NTBackup and multiple tapes

J

Jack B. Pollack

I want to be able to give one of my elderly clients a simple one-button
backup icon using NTBackup.
He is backing up to tape. I want him to rotate through several tapes before
returning to the first.

I am using a shortcut with command line:
ntbackup backup "@C:\Backup Jobs\Selective.bks" /j "Selective Backup Job" /t
"Selective BU" /n "Selective BU"


If the tapes have different names (eg "Selective BU 1", "Selective BU2")
NTBackup sits there waiting for a specific tape to be mounted. I want all
the tapes to be used interchangeable. If I name all of the tapes with the
same name I get a message when running my shortcut that multiple tapes have
the same name.

How can I get around this? I do not run into this problem when backing up to
a second hard drive. I only have it when backing up to (named) tapes.

I have used MS KB as reference http://support.microsoft.com/kb/814583.

Thanks
 
T

Twayne

I want to be able to give one of my elderly clients a simple
one-button backup icon using NTBackup.
He is backing up to tape. I want him to rotate through several tapes
before returning to the first.

I am using a shortcut with command line:
ntbackup backup "@C:\Backup Jobs\Selective.bks" /j "Selective Backup
Job" /t "Selective BU" /n "Selective BU"


If the tapes have different names (eg "Selective BU 1", "Selective
BU2") NTBackup sits there waiting for a specific tape to be mounted.
I want all the tapes to be used interchangeable. If I name all of the
tapes with the same name I get a message when running my shortcut
that multiple tapes have the same name.

How can I get around this? I do not run into this problem when
backing up to a second hard drive.
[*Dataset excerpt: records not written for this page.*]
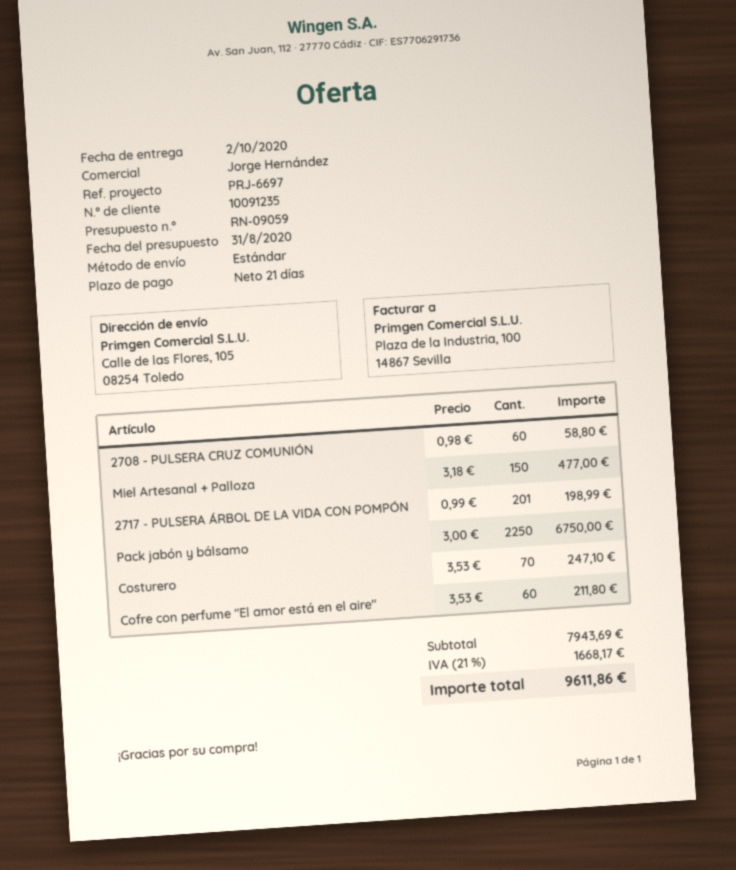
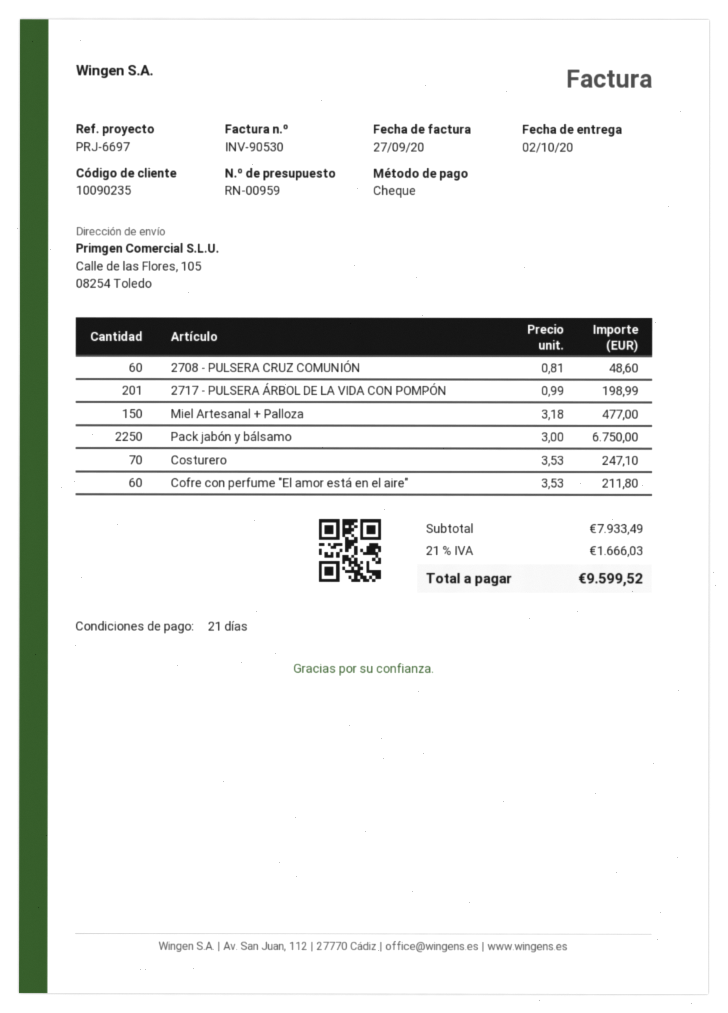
quote number: RN-09059 -> RN-00959
customer number: 10091235 -> 10090235
2708 - PULSERA CRUZ COMUNIÓN: 60 x 0.98 = 58.80 -> 60 x 0.81 = 48.60
subtotal: 7943.69 -> 7933.49
tax: 21% = 1668.17 -> 21% = 1666.03
total: 9611.86 -> 9599.52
I only have it when backing up to
(named) tapes.

I have used MS KB as reference http://support.microsoft.com/kb/814583.

Thanks

I think about the only way to do that would be to create a completely
new, virgin job at every backup, thereby destroying any history of past
backups. Many tape backups keep the whole backup history on each tape
so it can identify which is which for the user. But, the date always
makes for a good name anyone can remember how to format?

I assume the issue is KISS and you don't want the user to have to make
up names? It's the only way I make sense out of what you want.
In that case, you could instead just write a batch file (cmd file,
whatever ... ) and put a self-incrementing name in the batch to save the
backup to. Thus, the user only runs the same backup batch file every
time. You could even add that to the scheduler and have it run
automatically without user intervention; all the user had to do is label
the tapes and put new ones in.
And better yet, the names in the batch file, instead of incrementing,
could be a representation of the date. After the batch runs, have it
pause and display a message about what to label the tape/s with. Lots
of different possibilities with batch files.
alt.msdos.batch.nt is a group with many helpful and very
knowledgeable folks if you need help with the batch. They specifically
know XP in and out for using batch files. One place they're carried is
news.aioe.org in case your ISP doesn't carry it.

HTH
 
J

Jack B. Pollack

Thanks I'll post there.

Twayne said:
I think about the only way to do that would be to create a completely
new, virgin job at every backup, thereby destroying any history of past
backups. Many tape backups keep the whole backup history on each tape
so it can identify which is which for the user. But, the date always
makes for a good name anyone can remember how to format?

I assume the issue is KISS and you don't want the user to have to make
up names? It's the only way I make sense out of what you want.
In that case, you could instead just write a batch file (cmd file,
whatever ... ) and put a self-incrementing name in the batch to save the
backup to. Thus, the user only runs the same backup batch file every
time. You could even add that to the scheduler and have it run
automatically without user intervention; all the user had to do is label
the tapes and put new ones in.
And better yet, the names in the batch file, instead of incrementing,
could be a representation of the date. After the batch runs, have it
pause and display a message about what to label the tape/s with. Lots
of different possibilities with batch files.
alt.msdos.batch.nt is a group with many helpful and very
knowledgeable folks if you need help with the batch. They specifically
know XP in and out for using batch files. One place they're carried is
news.aioe.org in case your ISP doesn't carry it.